# Vector Similarity Search with RedisPy
![Redis](https://redis.com/wp-content/themes/wpx/assets/images/logo-redis.svg?auto=webp&quality=85,75&width=120)

This notebook uses [RedisPy](https://redis-py.readthedocs.io/en/stable/), the standard Redis Python client library to perform document + embdding indexing and semantic search tasks.

## Install Python Dependencies

In [None]:
!pip install -q redis redisvl>=0.0.4 numpy sentence-transformers

## Load Document Chunks and Embeddings
**You are expected to have first run the Data Prep Notebook**

In [1]:
import os
import json

data_path = "notebooks/resources/"

with open(os.path.join(data_path, "embeddings.json"), "r") as f:
    chunk_embeddings = json.load(f)

with open(os.path.join(data_path, "docs.json"), "r") as f:
    chunks = json.load(f)

## Install Redis Stack (OPTIONAL)

Redis Search will be used as Vector Similarity Search engine for LangChain.

Instead of using in-notebook Redis Stack https://redis.io/docs/getting-started/install-stack/ you can provision your own free instance of Redis in the cloud. Get your own Free Redis Cloud instance at https://redis.com/try-free/

In [None]:
%%sh
curl -fsSL https://packages.redis.io/gpg | sudo gpg --dearmor -o /usr/share/keyrings/redis-archive-keyring.gpg
echo "deb [signed-by=/usr/share/keyrings/redis-archive-keyring.gpg] https://packages.redis.io/deb $(lsb_release -cs) main" | sudo tee /etc/apt/sources.list.d/redis.list
sudo apt-get update  > /dev/null 2>&1
sudo apt-get install redis-stack-server  > /dev/null 2>&1
redis-stack-server --daemonize yes

### Connect to Redis

By default this notebook would connect to the local instance of Redis Stack. If you have your own Redis Cloud instance - replace REDIS_PASSWORD, REDIS_HOST and REDIS_PORT values with your own.

In [2]:
# Replace values below with your own if using Redis Cloud instance
REDIS_HOST = os.getenv("REDIS_HOST", "localhost")
REDIS_PORT = os.getenv("REDIS_PORT", "6379")
REDIS_PASSWORD = os.getenv("REDIS_PASSWORD", "")
#REDIS_HOST="redis-18374.c253.us-central1-1.gce.cloud.redislabs.com"
#REDIS_PORT=18374
#REDIS_PASSWORD="1TNxTEdYRDgIDKM2gDfasupCADXXXX"

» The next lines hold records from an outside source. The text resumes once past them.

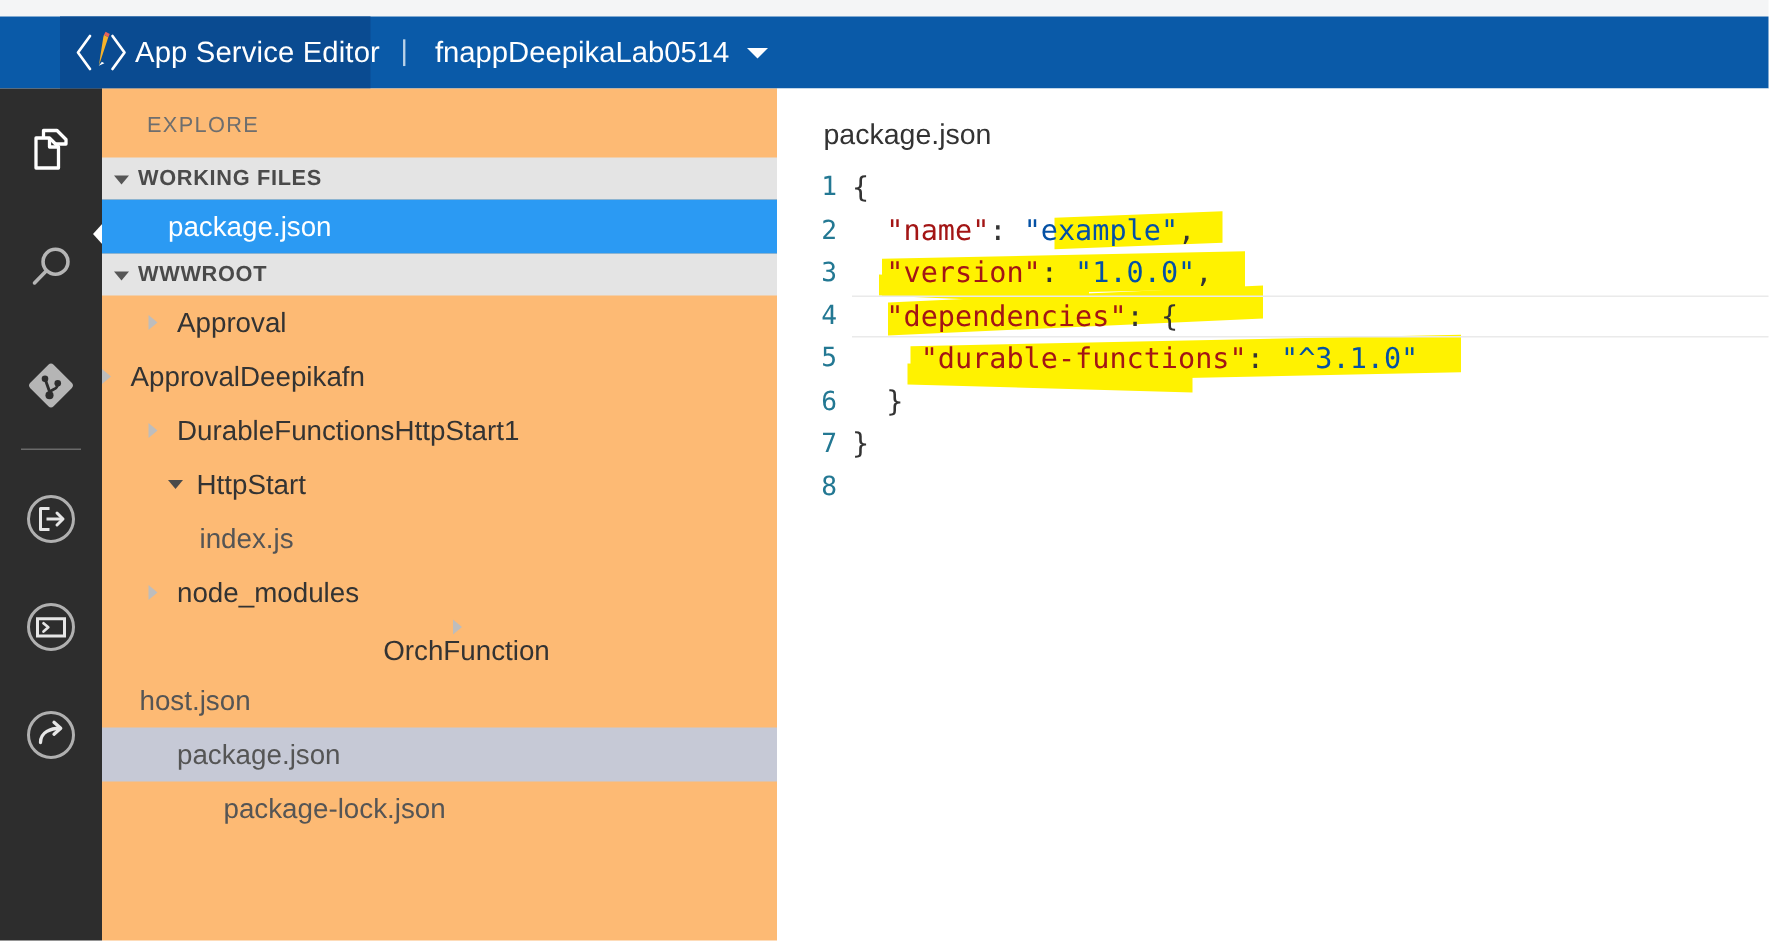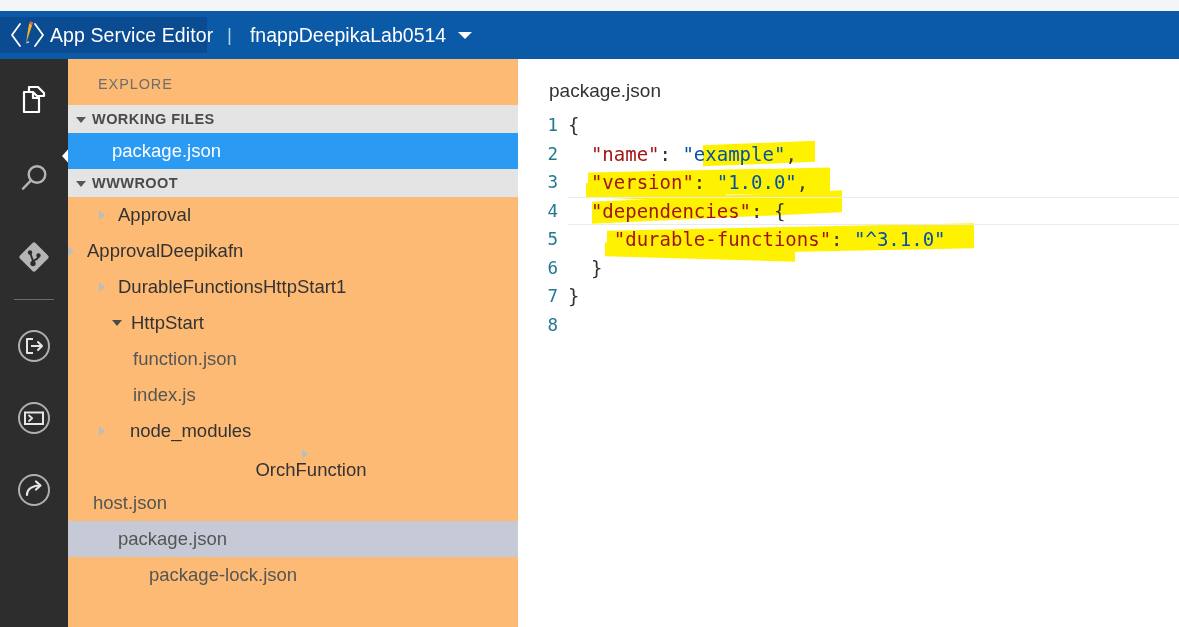--- a/index.html
+++ b/index.html
@@ -33,27 +33,28 @@
   
   .header {
     position: absolute;
     left: 0; top: 11px;
     width: 1179px; height: 48px;
     background: #0a5aa8;
     display: flex;
     align-items: center;
   }
   .header-brand {
-    height: 36px;
+    height: 48px;
     width: 207px;
     background: #0a4b91;
     display: flex;
     align-items: center;
     box-sizing: border-box;
     padding-left: 9px;
+    margin-left: 40px;
   }
   .brand-logo {
     width: 38px;
     height: 30px;
     flex: 0 0 auto;
     display: block;
   }
   .brand-title {
     color: #ffffff;
     font-size: 19.5px;
@@ -385,33 +386,30 @@
       <span class="tree-label" style="margin-left:5px;">DurableFunctionsHttpStart1</span>
     </div>
 
     <div class="tree-row folder" style="padding-left:44px;">
       <span class="tw">
           <span class="tri-down-dark"></span>
         </span>
       <span class="tree-label" style="margin-left:5px;">HttpStart</span>
     </div>
 
-    <div class="tree-row file" style="padding-left:65px;">
-      <span class="tree-label">function.json</span>
-    </div>
 
     <div class="tree-row file" style="padding-left:65px;">
       <span class="tree-label">index.js</span>
     </div>
 
     <div class="tree-row folder" style="padding-left:31px;">
       <span class="tw">
           <span class="tri-right-open"></span>
         </span>
-      <span class="tree-label" style="margin-left:17px;">node_modules</span>
+      <span class="tree-label" style="margin-left:5px;">node_modules</span>
     </div>
 
     <div class="tree-row folder" style="padding-left:31px;flex-direction:column;">
       <span class="tw">
           <span class="tri-right-open"></span>
         </span>
       <span class="tree-label" style="margin-left:5px;">OrchFunction</span>
     </div>
 
     <div class="tree-row file" style="padding-left:25px;">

#shortcut for redis-cli $REDIS_CONN command
if REDIS_PASSWORD!="":
  os.environ["REDIS_CONN"]=f"-h {REDIS_HOST} -p {REDIS_PORT} -a {REDIS_PASSWORD} --no-auth-warning"
else:
  os.environ["REDIS_CONN"]=f"-h {REDIS_HOST} -p {REDIS_PORT}"

REDIS_URL = f"redis://:{REDIS_PASSWORD}@{REDIS_HOST}:{REDIS_PORT}"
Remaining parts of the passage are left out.